Data listing:
┄┄┄┄┄┄┄┄┄┄┄┄┄┄┄┄┄┄┄┄

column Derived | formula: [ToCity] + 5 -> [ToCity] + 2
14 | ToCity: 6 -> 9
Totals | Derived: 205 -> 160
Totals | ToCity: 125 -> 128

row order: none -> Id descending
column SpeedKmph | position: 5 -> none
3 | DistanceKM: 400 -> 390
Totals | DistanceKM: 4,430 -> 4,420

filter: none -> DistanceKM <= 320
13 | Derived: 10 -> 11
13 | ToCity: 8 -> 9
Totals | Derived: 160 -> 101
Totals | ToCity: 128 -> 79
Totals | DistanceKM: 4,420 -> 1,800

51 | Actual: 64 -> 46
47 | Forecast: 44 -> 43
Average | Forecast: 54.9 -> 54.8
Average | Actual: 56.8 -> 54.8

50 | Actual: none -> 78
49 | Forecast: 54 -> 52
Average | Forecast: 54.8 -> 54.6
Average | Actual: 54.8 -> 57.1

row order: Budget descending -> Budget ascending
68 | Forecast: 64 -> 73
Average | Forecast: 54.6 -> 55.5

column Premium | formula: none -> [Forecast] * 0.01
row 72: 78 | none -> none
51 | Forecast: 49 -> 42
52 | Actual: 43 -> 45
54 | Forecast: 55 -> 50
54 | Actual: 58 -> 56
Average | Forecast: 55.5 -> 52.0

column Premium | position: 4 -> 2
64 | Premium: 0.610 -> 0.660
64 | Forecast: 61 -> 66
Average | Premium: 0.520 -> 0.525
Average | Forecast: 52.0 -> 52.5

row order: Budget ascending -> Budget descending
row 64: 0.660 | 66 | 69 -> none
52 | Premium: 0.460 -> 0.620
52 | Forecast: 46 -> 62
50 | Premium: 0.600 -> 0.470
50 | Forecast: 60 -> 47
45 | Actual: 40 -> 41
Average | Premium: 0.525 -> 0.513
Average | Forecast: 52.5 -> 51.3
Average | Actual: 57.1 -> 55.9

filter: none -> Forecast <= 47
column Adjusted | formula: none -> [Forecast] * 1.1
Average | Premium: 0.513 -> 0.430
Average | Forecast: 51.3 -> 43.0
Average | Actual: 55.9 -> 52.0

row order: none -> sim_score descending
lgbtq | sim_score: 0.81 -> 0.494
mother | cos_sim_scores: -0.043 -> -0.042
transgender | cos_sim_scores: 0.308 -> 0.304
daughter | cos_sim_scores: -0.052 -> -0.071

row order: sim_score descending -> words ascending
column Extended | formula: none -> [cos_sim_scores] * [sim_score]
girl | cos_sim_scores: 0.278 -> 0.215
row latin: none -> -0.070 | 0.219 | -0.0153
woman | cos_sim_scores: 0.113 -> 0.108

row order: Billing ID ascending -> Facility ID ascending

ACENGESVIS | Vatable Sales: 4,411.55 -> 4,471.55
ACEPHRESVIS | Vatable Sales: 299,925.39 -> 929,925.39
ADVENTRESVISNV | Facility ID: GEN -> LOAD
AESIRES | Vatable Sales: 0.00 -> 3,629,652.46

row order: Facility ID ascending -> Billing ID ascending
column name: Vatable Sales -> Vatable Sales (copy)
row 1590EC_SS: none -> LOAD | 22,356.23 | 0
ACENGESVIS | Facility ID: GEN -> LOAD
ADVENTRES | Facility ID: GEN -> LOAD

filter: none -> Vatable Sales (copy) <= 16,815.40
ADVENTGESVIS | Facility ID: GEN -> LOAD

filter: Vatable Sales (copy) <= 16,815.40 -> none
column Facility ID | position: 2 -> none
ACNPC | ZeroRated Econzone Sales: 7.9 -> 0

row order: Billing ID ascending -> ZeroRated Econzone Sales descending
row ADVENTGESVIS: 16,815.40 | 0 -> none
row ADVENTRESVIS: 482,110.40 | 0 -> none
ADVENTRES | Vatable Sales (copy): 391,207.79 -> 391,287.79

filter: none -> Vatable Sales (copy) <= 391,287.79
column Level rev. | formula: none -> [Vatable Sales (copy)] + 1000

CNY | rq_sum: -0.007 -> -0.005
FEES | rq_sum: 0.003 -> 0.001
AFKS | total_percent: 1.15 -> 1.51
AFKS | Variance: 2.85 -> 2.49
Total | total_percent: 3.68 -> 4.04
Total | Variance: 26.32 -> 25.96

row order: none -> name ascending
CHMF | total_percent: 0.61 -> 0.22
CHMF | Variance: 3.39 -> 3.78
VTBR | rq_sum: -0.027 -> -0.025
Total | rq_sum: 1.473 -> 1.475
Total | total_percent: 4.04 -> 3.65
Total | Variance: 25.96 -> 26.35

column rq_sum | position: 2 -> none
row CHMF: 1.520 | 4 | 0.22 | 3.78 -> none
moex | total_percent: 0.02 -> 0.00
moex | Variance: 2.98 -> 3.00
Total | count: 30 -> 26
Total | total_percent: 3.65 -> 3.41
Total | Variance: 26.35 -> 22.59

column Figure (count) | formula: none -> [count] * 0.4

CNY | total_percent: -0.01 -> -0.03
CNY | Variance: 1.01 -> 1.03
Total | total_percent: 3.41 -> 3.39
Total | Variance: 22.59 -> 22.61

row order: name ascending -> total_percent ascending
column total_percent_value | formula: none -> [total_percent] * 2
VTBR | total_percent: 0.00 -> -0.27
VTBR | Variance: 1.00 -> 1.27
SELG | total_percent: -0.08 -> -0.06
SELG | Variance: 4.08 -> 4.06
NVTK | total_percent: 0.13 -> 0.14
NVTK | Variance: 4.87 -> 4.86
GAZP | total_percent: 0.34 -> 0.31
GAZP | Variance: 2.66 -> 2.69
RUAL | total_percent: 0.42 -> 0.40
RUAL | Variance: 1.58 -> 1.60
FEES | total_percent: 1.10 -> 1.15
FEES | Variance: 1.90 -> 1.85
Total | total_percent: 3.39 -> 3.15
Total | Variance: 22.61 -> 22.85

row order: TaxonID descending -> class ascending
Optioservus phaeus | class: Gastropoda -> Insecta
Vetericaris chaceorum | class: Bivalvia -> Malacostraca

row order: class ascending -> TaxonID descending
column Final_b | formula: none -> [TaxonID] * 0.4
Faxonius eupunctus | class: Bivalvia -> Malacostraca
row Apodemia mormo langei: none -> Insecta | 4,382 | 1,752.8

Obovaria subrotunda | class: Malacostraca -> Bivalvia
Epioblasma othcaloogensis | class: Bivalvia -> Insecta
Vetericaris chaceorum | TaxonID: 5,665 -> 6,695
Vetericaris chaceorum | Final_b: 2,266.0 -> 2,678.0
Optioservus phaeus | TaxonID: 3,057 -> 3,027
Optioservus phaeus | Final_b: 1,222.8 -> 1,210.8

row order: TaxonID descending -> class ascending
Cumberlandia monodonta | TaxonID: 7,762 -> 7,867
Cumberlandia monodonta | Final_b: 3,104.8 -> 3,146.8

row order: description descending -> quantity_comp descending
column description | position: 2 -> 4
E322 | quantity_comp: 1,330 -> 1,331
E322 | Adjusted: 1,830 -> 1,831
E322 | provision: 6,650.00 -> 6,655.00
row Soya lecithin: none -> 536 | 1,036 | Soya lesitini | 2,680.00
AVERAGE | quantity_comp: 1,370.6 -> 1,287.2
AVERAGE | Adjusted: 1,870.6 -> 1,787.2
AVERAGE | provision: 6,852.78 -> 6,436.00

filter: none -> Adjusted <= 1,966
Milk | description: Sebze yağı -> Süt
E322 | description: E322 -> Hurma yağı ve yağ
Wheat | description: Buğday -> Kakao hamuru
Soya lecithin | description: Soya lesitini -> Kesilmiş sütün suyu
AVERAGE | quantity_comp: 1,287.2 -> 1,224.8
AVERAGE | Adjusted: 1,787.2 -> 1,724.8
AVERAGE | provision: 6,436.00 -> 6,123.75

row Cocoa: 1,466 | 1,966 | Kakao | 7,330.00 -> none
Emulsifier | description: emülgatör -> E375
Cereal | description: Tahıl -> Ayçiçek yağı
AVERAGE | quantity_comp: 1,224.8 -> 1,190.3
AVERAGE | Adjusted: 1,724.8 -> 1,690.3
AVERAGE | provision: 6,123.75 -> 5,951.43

┄┄┄┄┄┄┄┄┄┄┄┄┄┄┄┄┄┄┄┄

Aim of the exercise: Look through the data above and return exactly the lines from the one that contains "GAZP | Variance: 2.66 -> 2.69" to the one that contains "Vetericaris chaceorum | class: Bivalvia", inclusive, with nothing else.

Problem solution:
GAZP | Variance: 2.66 -> 2.69
RUAL | total_percent: 0.42 -> 0.40
RUAL | Variance: 1.58 -> 1.60
FEES | total_percent: 1.10 -> 1.15
FEES | Variance: 1.90 -> 1.85
Total | total_percent: 3.39 -> 3.15
Total | Variance: 22.61 -> 22.85

row order: TaxonID descending -> class ascending
Optioservus phaeus | class: Gastropoda -> Insecta
Vetericaris chaceorum | class: Bivalvia -> Malacostraca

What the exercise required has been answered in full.